◆ Exercise description
Show the lines of the material that contain the word "Content".

◆ Information supplied

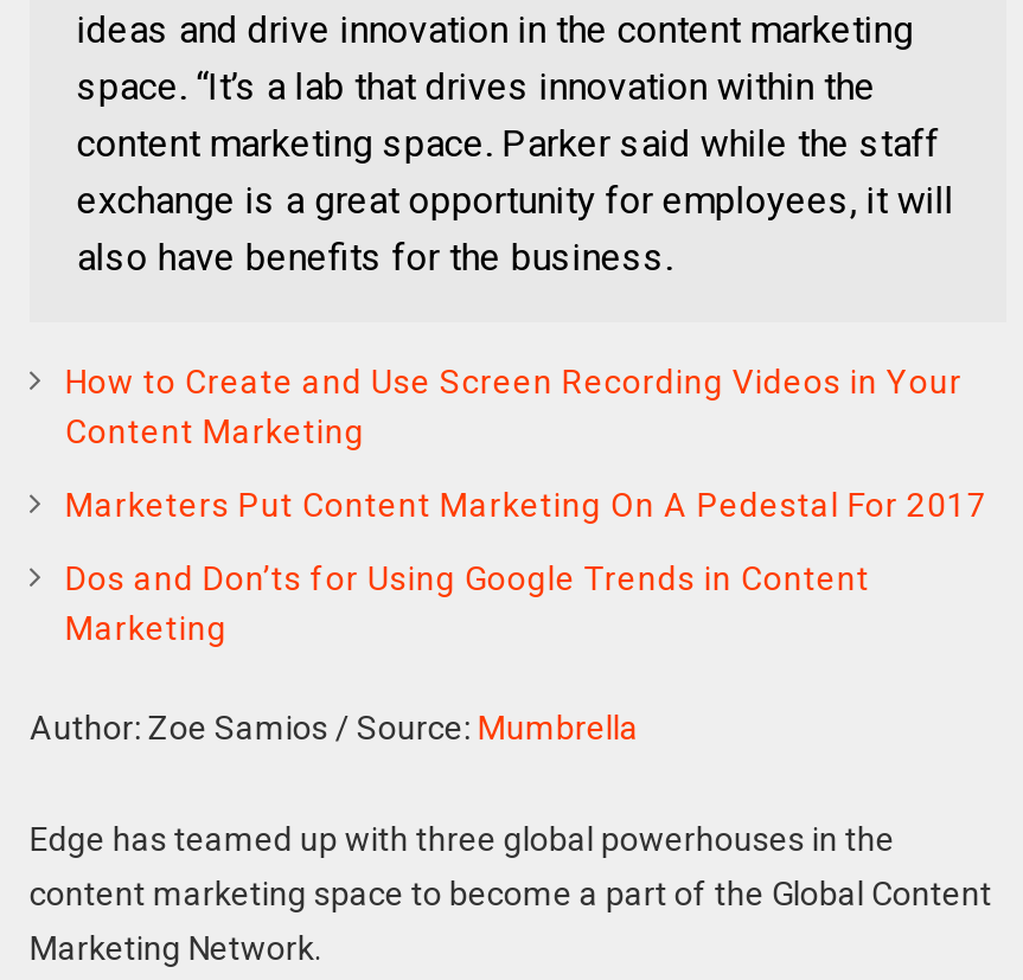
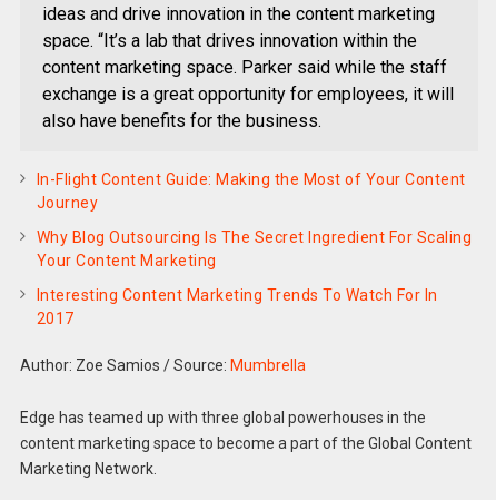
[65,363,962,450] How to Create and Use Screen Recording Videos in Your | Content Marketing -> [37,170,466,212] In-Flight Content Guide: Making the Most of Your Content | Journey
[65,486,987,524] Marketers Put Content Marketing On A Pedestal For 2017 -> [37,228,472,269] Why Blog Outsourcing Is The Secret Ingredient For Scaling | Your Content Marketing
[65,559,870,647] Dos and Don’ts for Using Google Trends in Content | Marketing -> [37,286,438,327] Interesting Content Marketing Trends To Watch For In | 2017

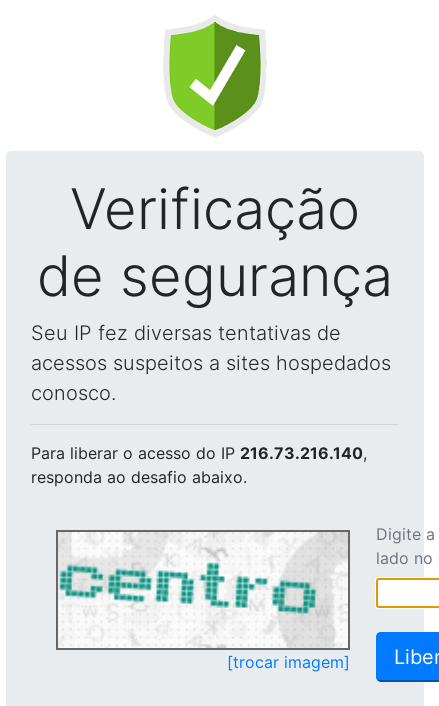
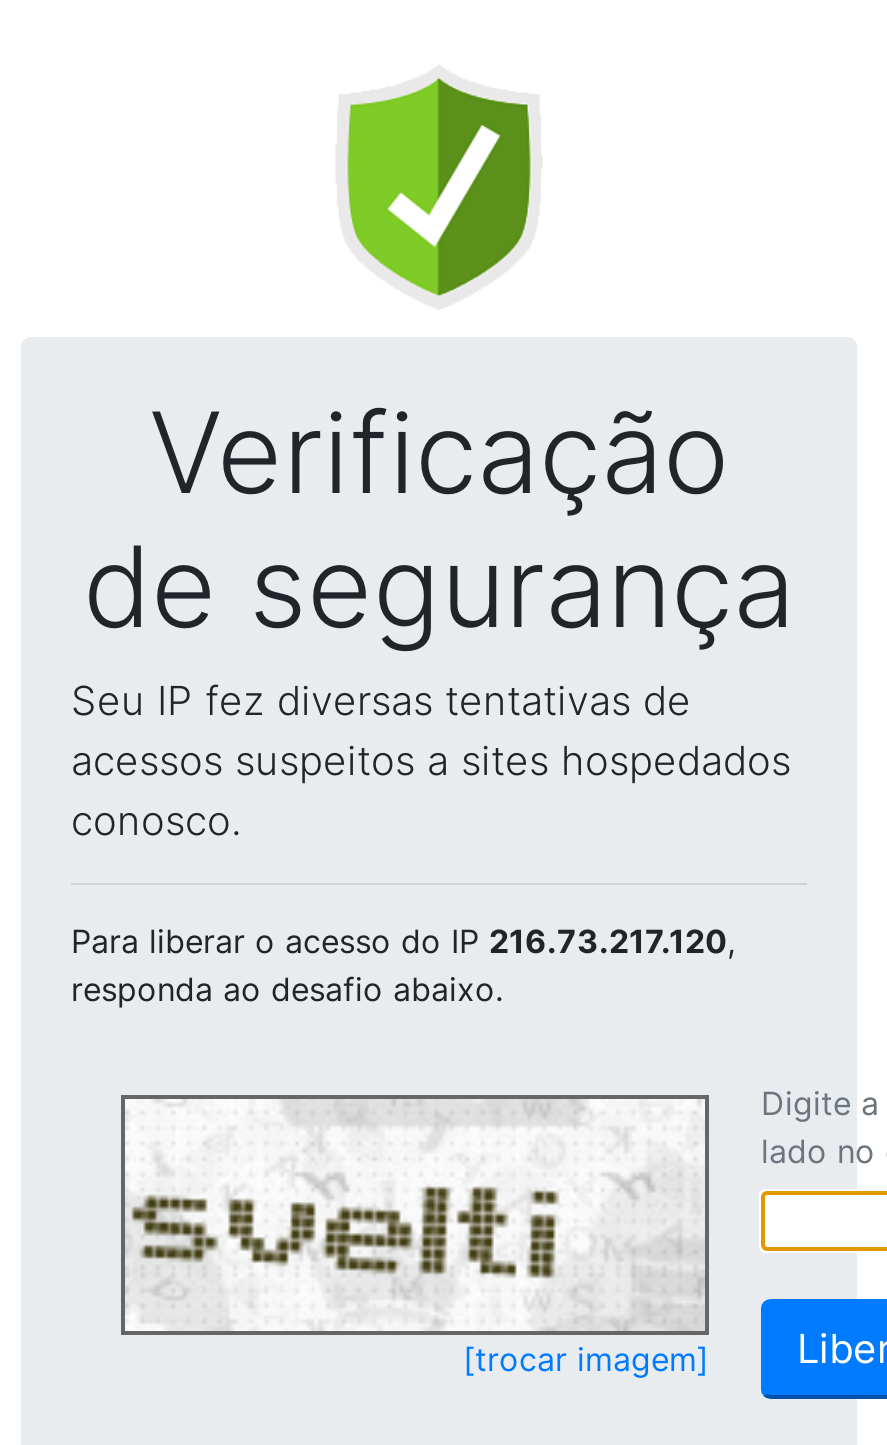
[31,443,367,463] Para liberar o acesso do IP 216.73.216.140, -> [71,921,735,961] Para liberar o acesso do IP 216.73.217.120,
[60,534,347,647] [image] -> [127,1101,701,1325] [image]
==
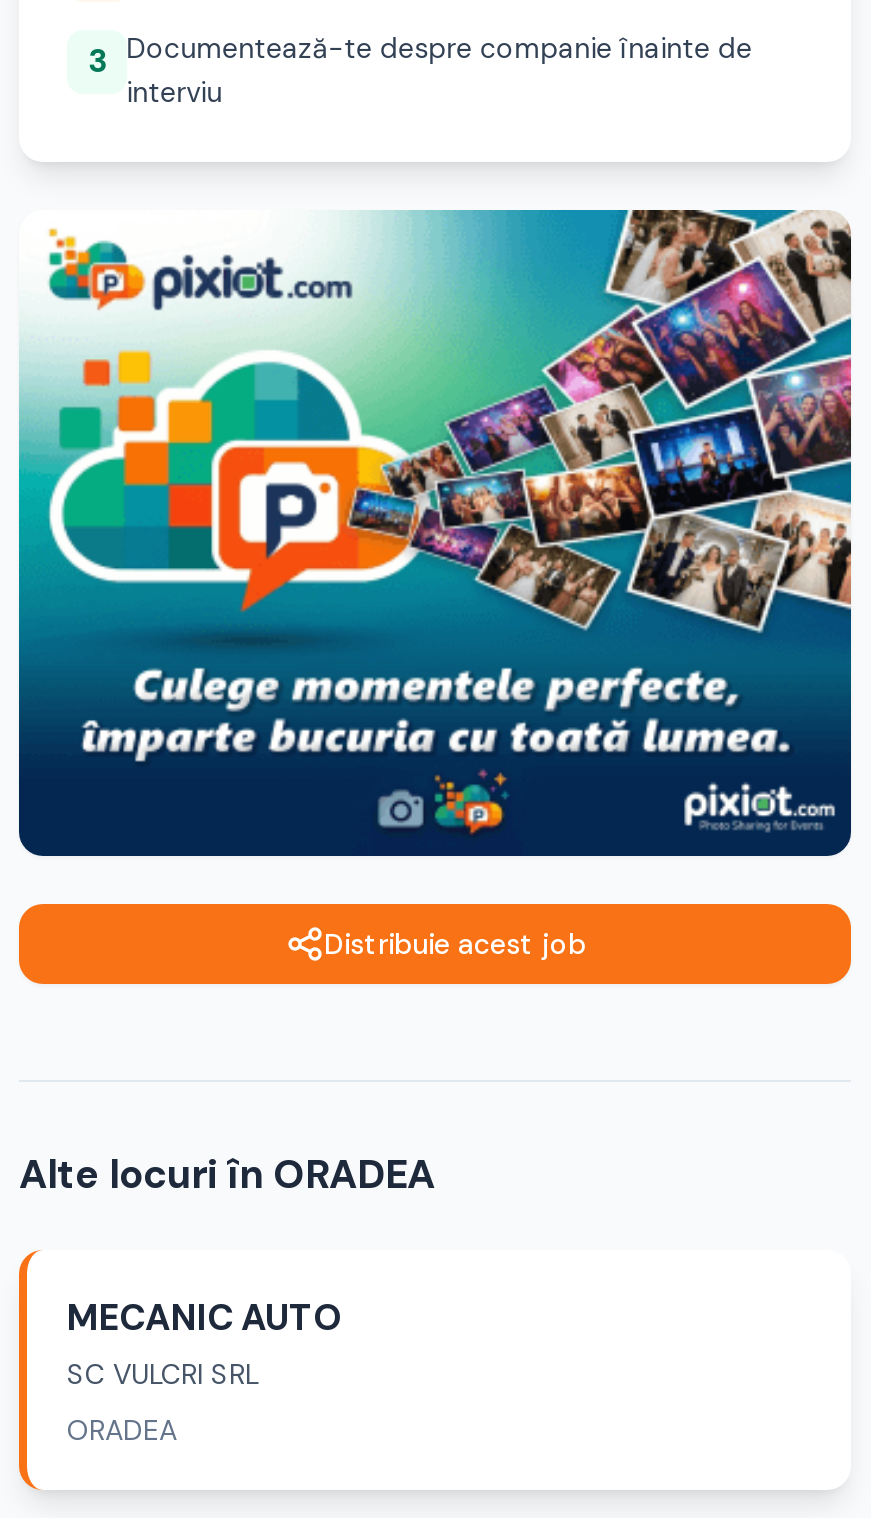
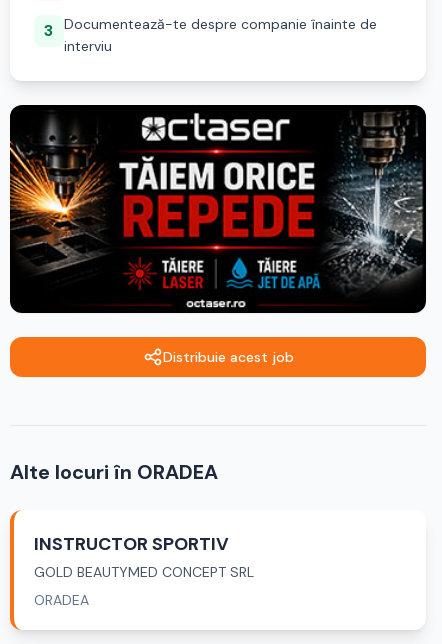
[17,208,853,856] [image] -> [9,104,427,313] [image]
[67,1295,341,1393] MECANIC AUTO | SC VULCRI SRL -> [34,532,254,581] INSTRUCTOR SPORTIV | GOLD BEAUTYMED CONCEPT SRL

◆ Response to the task
[65,363,962,450] How to Create and Use Screen Recording Videos in Your | Content Marketing -> [37,170,466,212] In-Flight Content Guide: Making the Most of Your Content | Journey
[65,486,987,524] Marketers Put Content Marketing On A Pedestal For 2017 -> [37,228,472,269] Why Blog Outsourcing Is The Secret Ingredient For Scaling | Your Content Marketing
[65,559,870,647] Dos and Don’ts for Using Google Trends in Content | Marketing -> [37,286,438,327] Interesting Content Marketing Trends To Watch For In | 2017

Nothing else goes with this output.